Non posso parlare di basket, visto che non sono abbonato a Eurosport player, per cui intervengo per esortarvi a ragguagliarmi su come stanno andando i playoff dell’Eurolega. Spero che Buck continui nelle sue esaustive cronache e nei suoi commenti e che anche gli altri si diano da fare per spiegarmi cosa succede nelle altre serie. Potete tranquillamente, se non vi interessa, saltare il resto di questo pezzo e continuare in calce a parlare solo di basket. Non me ne avrò certamente a male, visto che quanto sto per scrivere non c’entra per niente con ciò di cui normalmente discutiamo.

Ma comunque, a mo’ di diversivo, o di intermezzo, se preferite, e giusto per non limitarmi all’esortazione di cui sopra, vorrei riportarvi due notizie che ho letto sul Primorski Dnevnik che, come ormai già sapete, è il quotidiano della minoranza slovena in Italia.

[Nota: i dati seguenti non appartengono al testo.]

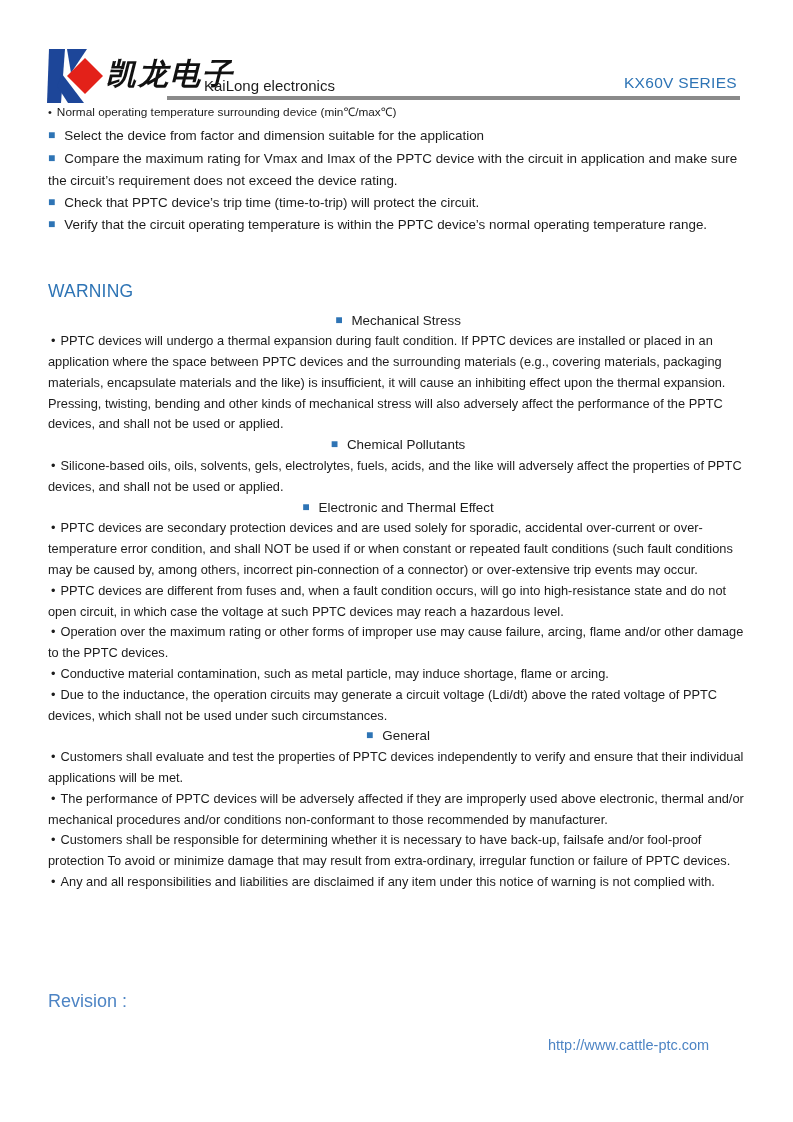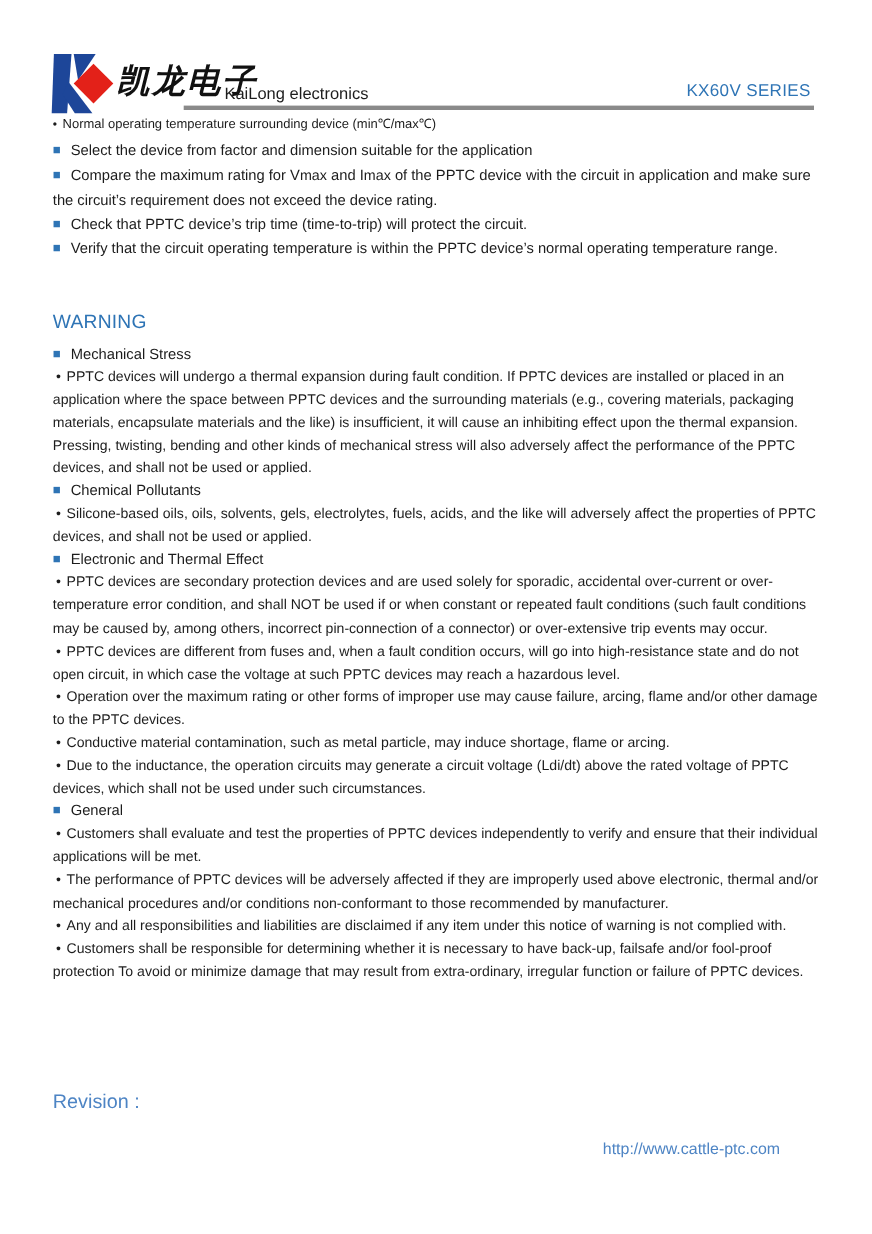--- a/index.html
+++ b/index.html
@@ -25,21 +25,21 @@
   .content{position:absolute;left:48px;top:104px;width:700px;}
   .note{font-size:11.8px;line-height:16px;margin:0 0 5px 0;}
   .note .dot{font-size:11px;}
   .item{font-size:13.4px;line-height:21.5px;}
   .sq{color:#2e74b5;font-size:12px;margin-right:9px;position:relative;top:-1px;}
   .mx{font-size:13px;}
   .warn-title{
     margin:44px 0 9px 0;font-size:17.5px;font-weight:400;color:#2e74b5;
     letter-spacing:0.2px;
   }
-  .head{font-size:13.4px;line-height:20.8px;}
+  .head{font-size:13.4px;line-height:20.8px;text-align:center;}
   .para{font-size:12.8px;line-height:20.8px;text-indent:3px;}
   .dot{margin-right:5px;}
   
   .rev-label{position:absolute;left:48px;top:991px;font-size:18px;color:#4d84c4;}
   .site-link{position:absolute;left:548px;top:1037px;font-size:14.5px;color:#4d84c4;cursor:pointer;}
 </style>
 </head>
 <body>
 
 <div class="page">
@@ -79,21 +79,21 @@
     <div class="head"><span class="sq">■</span><span>Electronic and Thermal Effect</span></div>
     <div class="para"><span class="dot">•</span><span>PPTC devices are secondary protection devices and are used solely for sporadic, accidental over-current or over-temperature error condition, and shall NOT be used if or when constant or repeated fault conditions (such fault conditions may be caused by, among others, incorrect pin-connection of a connector) or over-extensive trip events may occur.</span></div>
     <div class="para"><span class="dot">•</span><span>PPTC devices are different from fuses and, when a fault condition occurs, will go into high-resistance state and do not open circuit, in which case the voltage at such PPTC devices may reach a hazardous level.</span></div>
     <div class="para"><span class="dot">•</span><span>Operation over the maximum rating or other forms of improper use may cause failure, arcing, flame and/or other damage to the PPTC devices.</span></div>
     <div class="para"><span class="dot">•</span><span>Conductive material contamination, such as metal particle, may induce shortage, flame or arcing.</span></div>
     <div class="para"><span class="dot">•</span><span>Due to the inductance, the operation circuits may generate a circuit voltage (Ldi/dt) above the rated voltage of PPTC devices, which shall not be used under such circumstances.</span></div>
 
     <div class="head"><span class="sq">■</span><span>General</span></div>
     <div class="para"><span class="dot">•</span><span>Customers shall evaluate and test the properties of PPTC devices independently to verify and ensure that their individual applications will be met.</span></div>
     <div class="para"><span class="dot">•</span><span>The performance of PPTC devices will be adversely affected if they are improperly used above electronic, thermal and/or mechanical procedures and/or conditions non-conformant to those recommended by manufacturer.</span></div>
+    <div class="para"><span class="dot">•</span><span>Customers shall be responsible for determining whether it is necessary to have back-up, failsafe and/or fool-proof protection To avoid or minimize damage that may result from extra-ordinary, irregular function or failure of PPTC devices.</span></div>
     <div class="para"><span class="dot">•</span><span>Any and all responsibilities and liabilities are disclaimed if any item under this notice of warning is not complied with.</span></div>
-    <div class="para"><span class="dot">•</span><span>Customers shall be responsible for determining whether it is necessary to have back-up, failsafe and/or fool-proof protection To avoid or minimize damage that may result from extra-ordinary, irregular function or failure of PPTC devices.</span></div>
 
   </main>
 
   <span class="rev-label">Revision :</span>
   <span class="site-link">http://www.cattle-ptc.com</span>
 
 </div>
 
 </body></html>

Ho visto anch’io le prime due partite di Milano contro il Bayern e, se mi permettete, vorrei dire la mia in merito. Ho un’enorme stima per Trinchieri, maturata durante l’intervista che gli feci a Lubiana già quasi una decina di anni fa e nella quale espose concetti e pensieri molto acuti che mi impressionarono in modo estremamente favorevole. Ciò detto, e ribadito e sottolineato che ci sono pochissime persone in questo momento in Europa (al mondo? – visto il coaching che c’è nell’NBA verrebbe da dire subito di sì – anche perché nell’NBA il concetto di coach nel senso etimologico della parola, cioè di guida e timoniere, si è in questi anni completamente perso) che ci capiscono più di basket rispetto a lui, e testimone ne è il fatto che nelle sue squadre c’è ben poca gente che non siano giocatori veri di basket, per quanto poco possano costare, la prima partita è riuscito incredibilmente a perderla lui dopo averla stravinta in fase di preparazione e piano partita, eseguito in modo straordinario per più di un tempo, salvo poi andarsi e perdere in modo inatteso, forse sopraffatto dall’importanza del momento, fino a finire nel panico e nella confusione più totale che si è palesata negli allucinanti ultimi minuti della partita, giocata da ambedue le squadre sostanzialmente a chi fa meno.